I was thinking about cooking the food the cows were fed
 
I was thinking about cooking the food the cows were fed
so that's true also of e.g. salmonella, campylobacter etc. but people regularly get these from chickens because it hasn't been cooked or handled properly, and the same would apply to bird flu in beef.

My point is really that this new health hazard is so unnecessary: cattle do not naturally eat dead birds, bird poo, feathers and sawdust, and those ingredients shouldn't go into cattle food just because they are a cheap way to add protein, carbohydrate, fibre, vitamin and mineral levels to cattle concentrated feed.
 
something interesting today on the health benefits of spices; I've linked to the transcript as I find it more user-friendly than the podcast (but you can get back to the podcast from here if you want)
https://zoe.com/learn/spices-with-kanchan-koya?lid=oic3x4xvp7cw
Yes transcript is much faster too.
Good information
I use cylon cinnamon because it's supposed to be better for glucose. Unfortunately it's powered. I will have to look for whole
 
My point is really that this new health hazard is so unnecessary: cattle do not naturally eat dead birds, bird poo, feathers and sawdust, and those ingredients shouldn't go into cattle food just because they are a cheap way to add protein, carbohydrate, fibre, vitamin and mineral levels to cattle concentrated feed.
How careful can a cow be about what it eats?

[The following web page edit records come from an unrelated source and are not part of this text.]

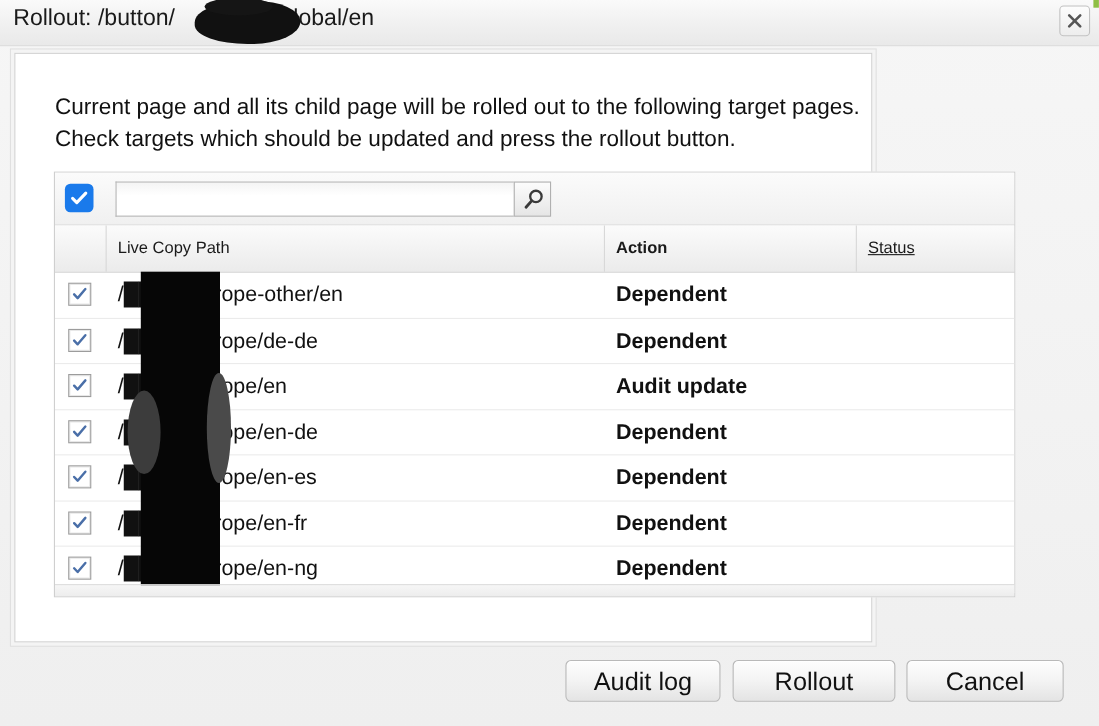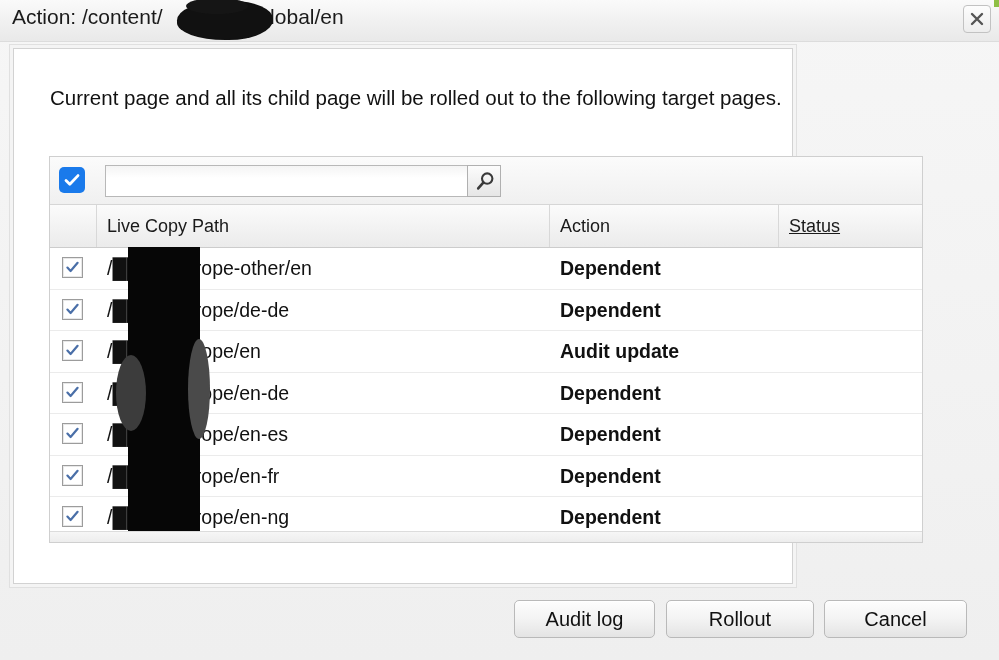--- a/index.html
+++ b/index.html
@@ -263,7 +263,7 @@
 <div id="dialog">
 
   <div id="titlebar">
-    <div id="title-text"><span>Action: /content/</span><span style="display:inline-block;width:90px"></span><span>/global/en</span></div>
+    <div id="title-text"><span>Rollout: /button/</span><span style="display:inline-block;width:90px"></span><span>/global/en</span></div>
     <div id="title-redaction"></div>
     <div id="close-button">
       <span>

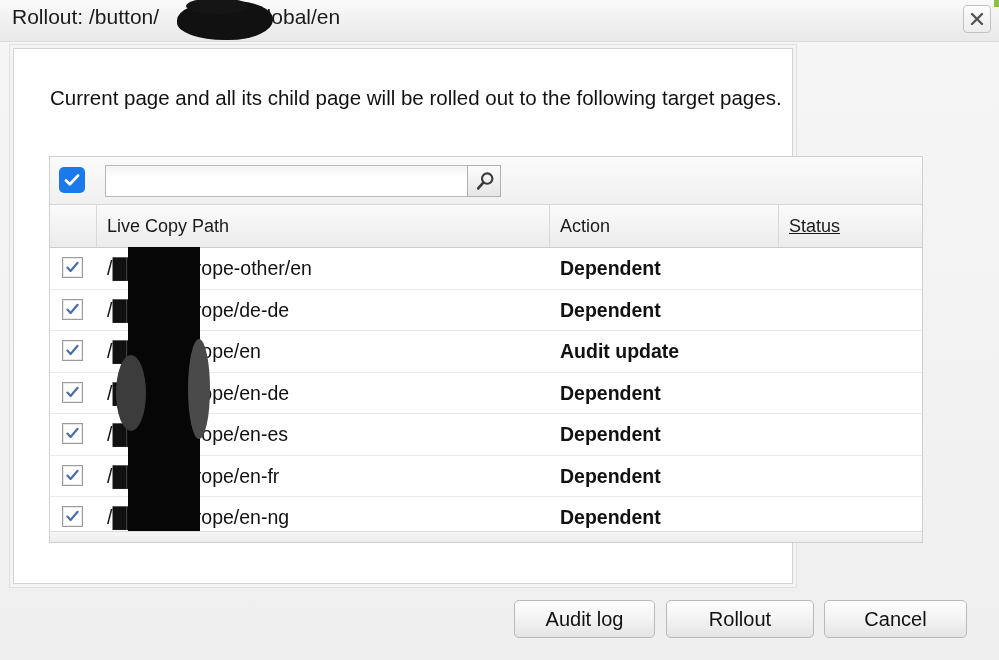--- a/index.html
+++ b/index.html
@@ -279,6 +279,7 @@
 
     <div id="intro">
       <div>Current page and all its child page will be rolled out to the following target pages.</div>
+      <div>Check targets which should be updated and press the rollout button.</div>
     </div>
 
     <div id="grid">

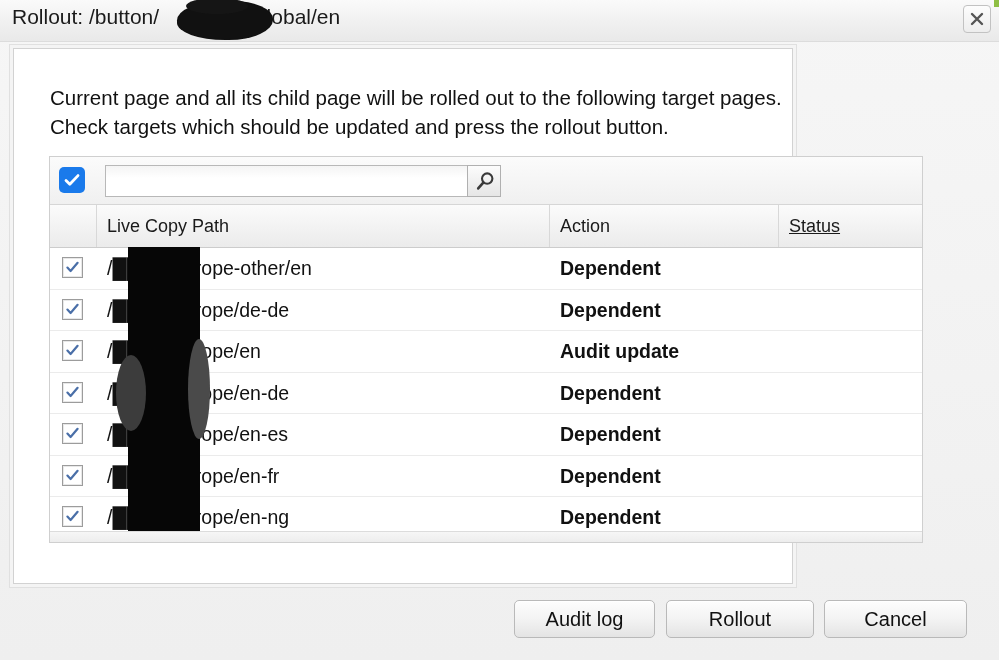--- a/index.html
+++ b/index.html
@@ -152,7 +152,7 @@
     align-items: center;
   }
   .col-cell {
-    font-size: 18px;
+    font-size: 15px;
     color: #1a1a1a;
     box-sizing: border-box;
     height: 42px;

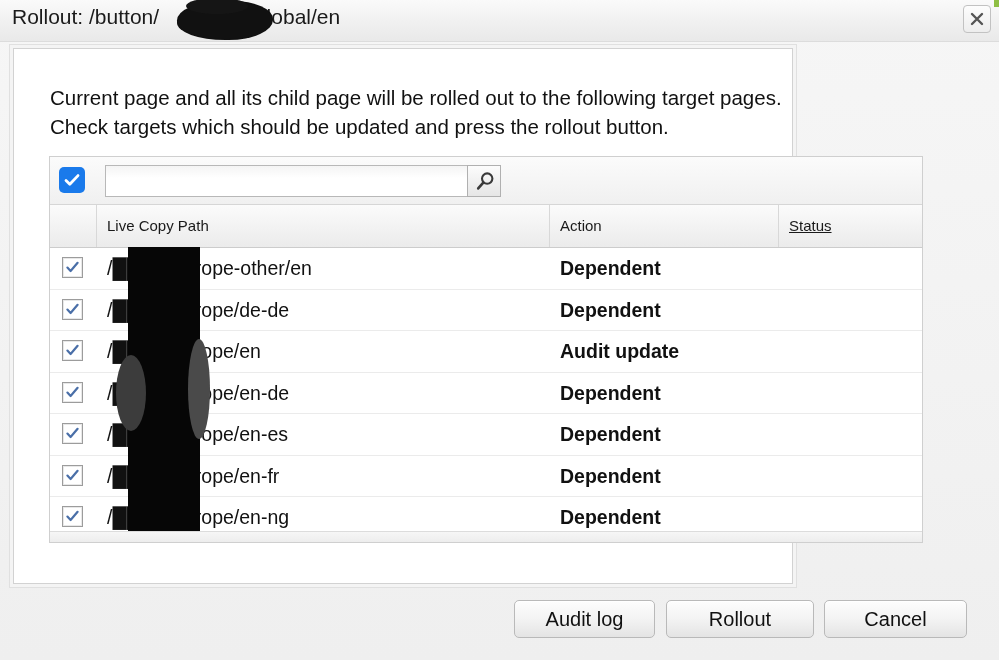--- a/index.html
+++ b/index.html
@@ -163,7 +163,7 @@
   }
   .col-check  { width: 47px; padding-left: 0; border-right: 1px solid #d8d8d8; }
   .col-path   { width: 453px; border-right: 1px solid #d8d8d8; }
-  .col-action { width: 229px; border-right: 1px solid #d8d8d8; }
+  .col-action { width: 229px; border-right: 1px solid #d8d8d8; font-weight: bold; }
   .col-status { width: 143px; text-decoration: underline; }
 
   

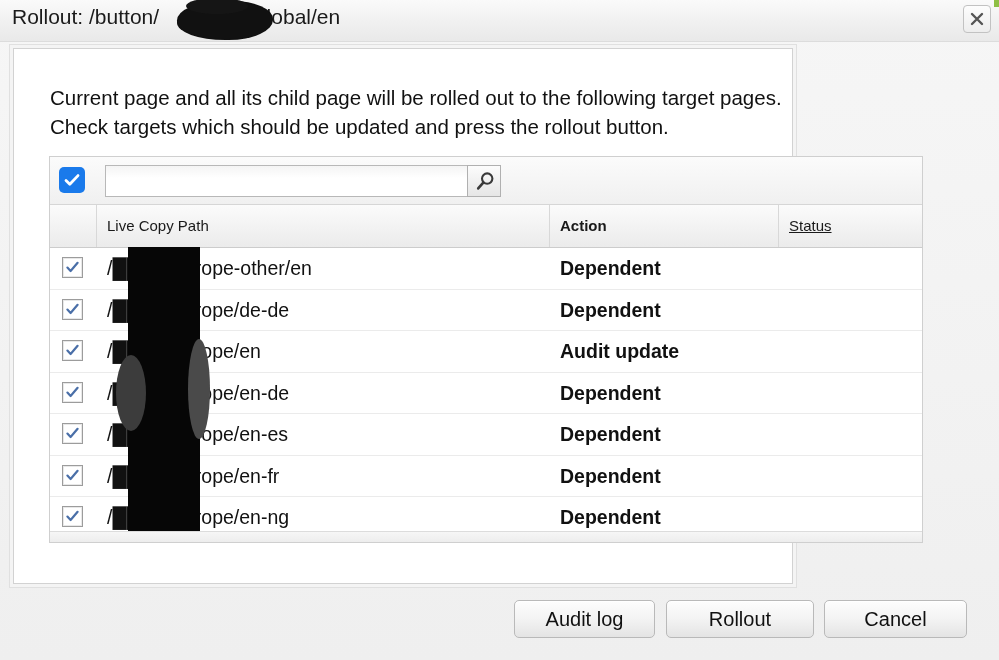--- a/index.html
+++ b/index.html
@@ -246,7 +246,7 @@
     border: 1px solid #b9b9b9;
     border-radius: 5px;
     background: linear-gradient(to bottom, #fdfdfd 0%, #f3f3f3 50%, #e4e4e4 100%);
-    font-size: 20px;
+    font-size: 23px;
     font-family: "Liberation Sans", sans-serif;
     color: #111;
     cursor: pointer;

If there are bird droppings and molted feathers in a pasture, is it even possible for a cow to graze without eating them too? (I am asking because I really do not know enough about cows to know the answer to that.)

I grant that would be a very different amount than the amounts the cow would eat if the poultry litter is deliberately fed to them, but if cows do "naturally" eat some of those things while grazing, that would also make them at risk of catching avian influenze from pastures that wild birds go into.